Chegámos finalmente, após alguns minutos que pareceram horas sem fim, a uma rua ladeada de prédios todos iguais... parecia ser um mundo, todo igual, sem fim... para onde quer que olhasse via o mesmo prédio repetir-se vezes sem conta...
Entrámos para um desses edifícios, difícil de situar ou descrever pois, naquele lugar tudo era igual. Parecia haver gente à nossa espera pois, mal entrámos o meu cachorrinho foi colocado numa maca e levado para lá das portas brancas que dividiam a sala de espera do consultório de animais.
Sentei-me a tiritar de frio com a certeza de que não me escapava de uma constipação...
O rapaz do boné, olhando-me com pena, despiu o seu casaco gigante e deu-mo para que me pudesse aquecer.
- Danke. (Obrigado.) - agradeci.
- Bitte. (De nada.)
O outro, que apreciara verdadeiramente o gesto do irmão, inquiriu-me se por acaso a minha família sabia onde eu estava ao que respondi negativamente.
Estendeu-me o seu telemóvel para que ligasse a alguém dizendo onde estava.
Assim fiz.
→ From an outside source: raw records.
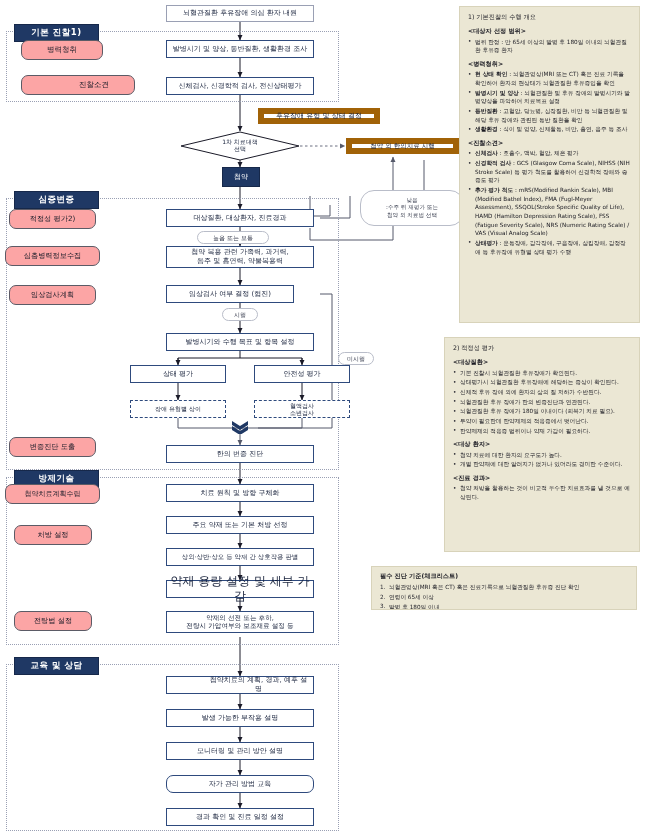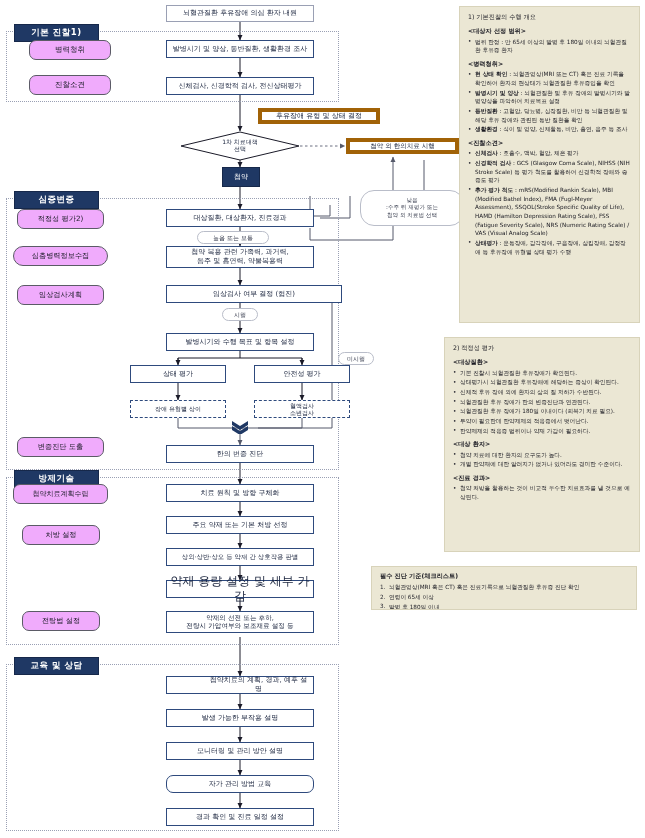--- a/index.html
+++ b/index.html
@@ -26,10 +26,9 @@
   
   .stage{
     position:absolute;border:1px solid #5b5b66;border-radius:7px;
-    background:#f0abfc;color:#20202c;
+    background:#fca5a5;color:#20202c;
     display:flex;align-items:center;justify-content:center;text-align:center;
     line-height:1.15;
-    margin-left:8px;
   }
 
   

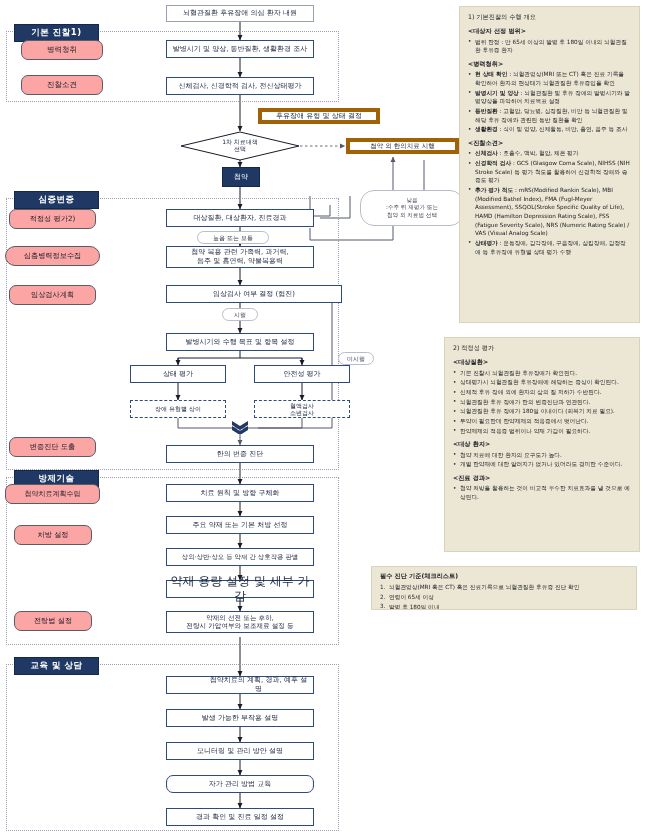--- a/index.html
+++ b/index.html
@@ -176,7 +176,7 @@
   <div class="section-title" style="left:14px;top:24px;width:83px;height:16px;font-size:8.5px;">기본 진찰1)</div>
 
   <div class="stage" style="left:21px;top:40px;width:80px;height:18px;font-size:7.5px;">병력청취</div>
-  <div class="stage" style="left:21px;top:75px;width:80px;height:18px;font-size:7.5px;">진찰소견</div>
+  <div class="stage" style="left:21px;top:75px;width:80px;height:18px;font-size:7.5px;padding-left:32px;">진찰소견</div>
 
   <div class="node" style="left:166px;top:40px;width:148px;height:18px;font-size:7px;">발병시기 및 양상, 동반질환, 생활환경 조사</div>
   <div class="node" style="left:166px;top:77px;width:148px;height:18px;font-size:7px;">신체검사,  신경학적 검사, 전신상태평가</div>

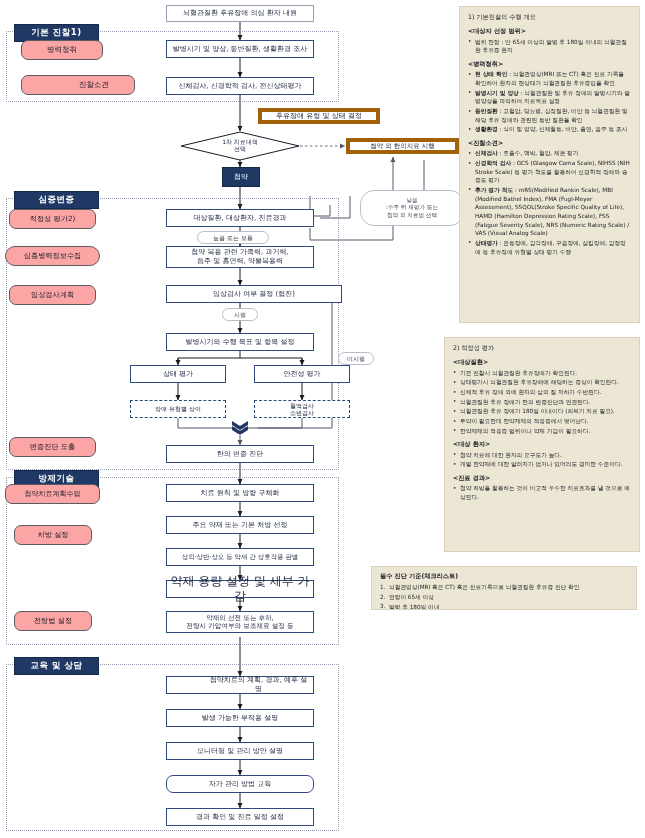--- a/index.html
+++ b/index.html
@@ -37,7 +37,7 @@
     display:flex;align-items:center;justify-content:center;text-align:center;
     color:#16203a;line-height:1.25;padding:0 3px;box-sizing:border-box;
   }
-  .node.plain{border:4px solid #a16207;}
+  .node.plain{border:6px solid #a16207;}
   .node.dash{border:1.5px dashed #2e4a7d;}
 
   

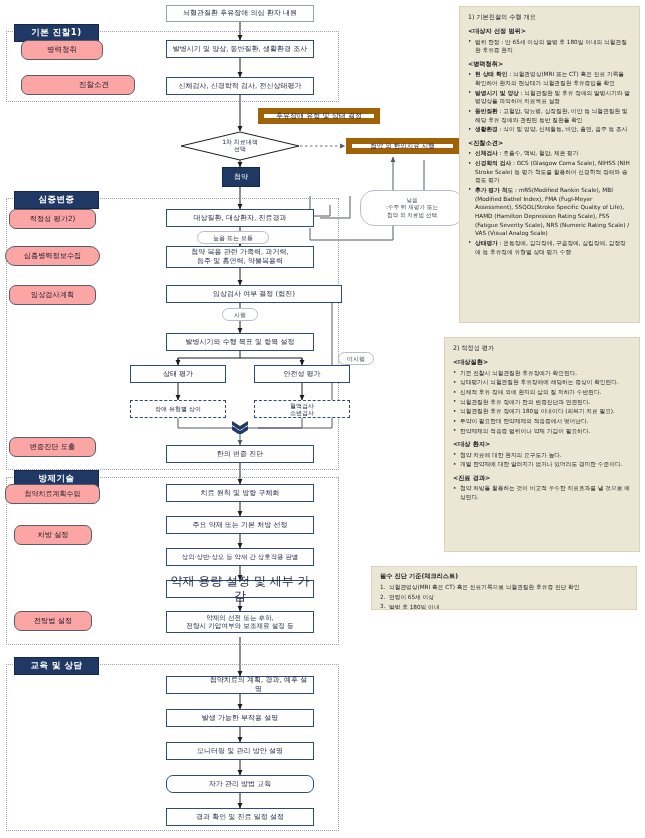--- a/index.html
+++ b/index.html
@@ -201,7 +201,7 @@
   <div class="section-title" style="left:14px;top:191px;width:83px;height:16px;font-size:8.5px;">심증변증</div>
 
   <div class="stage" style="left:9px;top:209px;width:85px;height:18px;font-size:7.2px;">적정성 평가2)</div>
-  <div class="stage" style="left:5px;top:246px;width:93px;height:18px;font-size:7.2px;border-radius:10px;">심층병력정보수집</div>
+  <div class="stage" style="left:5px;top:246px;width:93px;height:18px;font-size:7.2px;">심층병력정보수집</div>
   <div class="stage" style="left:9px;top:285px;width:85px;height:18px;font-size:7.2px;">임상검사계획</div>
   <div class="stage" style="left:9px;top:437px;width:85px;height:18px;font-size:7.2px;">변증진단 도출</div>
 

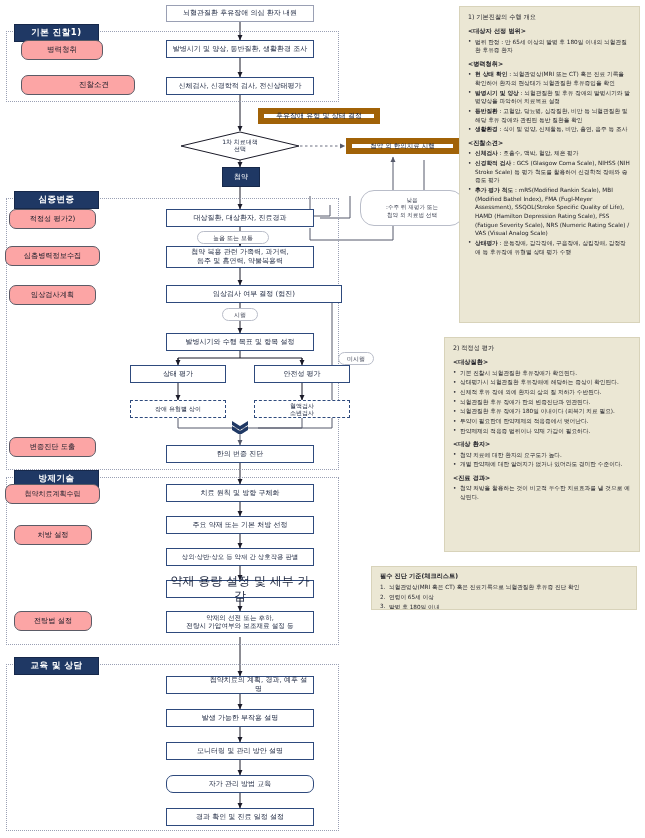--- a/index.html
+++ b/index.html
@@ -212,7 +212,7 @@
   <div class="node" style="left:166px;top:246px;width:148px;height:22px;font-size:7px;white-space:pre-line;">첩약 복용 관련 가족력, 과거력,
 음주 및 흡연력, 약물복용력</div>
 
-  <div class="node" style="left:166px;top:285px;width:176px;height:18px;font-size:7px;">임상검사 여부 결정 (협진)</div>
+  <div class="node" style="left:166px;top:285px;width:128px;height:18px;font-size:7px;">임상검사 여부 결정 (협진)</div>
 
   <div class="pill" style="left:222px;top:308px;width:36px;height:13px;font-size:6px;">시행</div>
Falei durante uns minutos em português com o meu cota sob o olhar atento dos dois rapazes que, perfeitamente se via, não entendiam uma única palavra daquele estranho idioma. Por fim desliguei, mais descansada, e agradeci ao rapaz do cabelo electrizado com um sorriso que ele carinhosamente me retribuiu.
Apareceu uma enfermeira que me informou da necessidade do Lucky permanecer umas horas no veterinário a fim de se recompor.
Estava disposta a esperar.
Voltei-me então para os rapazes e mais uma vez agradeci-lhes:
- Viel danke. (Muito obrigado.) - Bis bald. (Até breve.)
- Bis bald? - interrogou-se o de cabelo em pé parecendo ter apanhado um choque ainda maior... Nein!, (Não!) - disse em voz de comando
- Komm mit uns! (Vem connosco!) - Du kannst nicht allein sein! (Não podes estar só!)
Foi impossível recusar pois receei que o rapaz começasse a chorar embora a sua voz fosse de comando.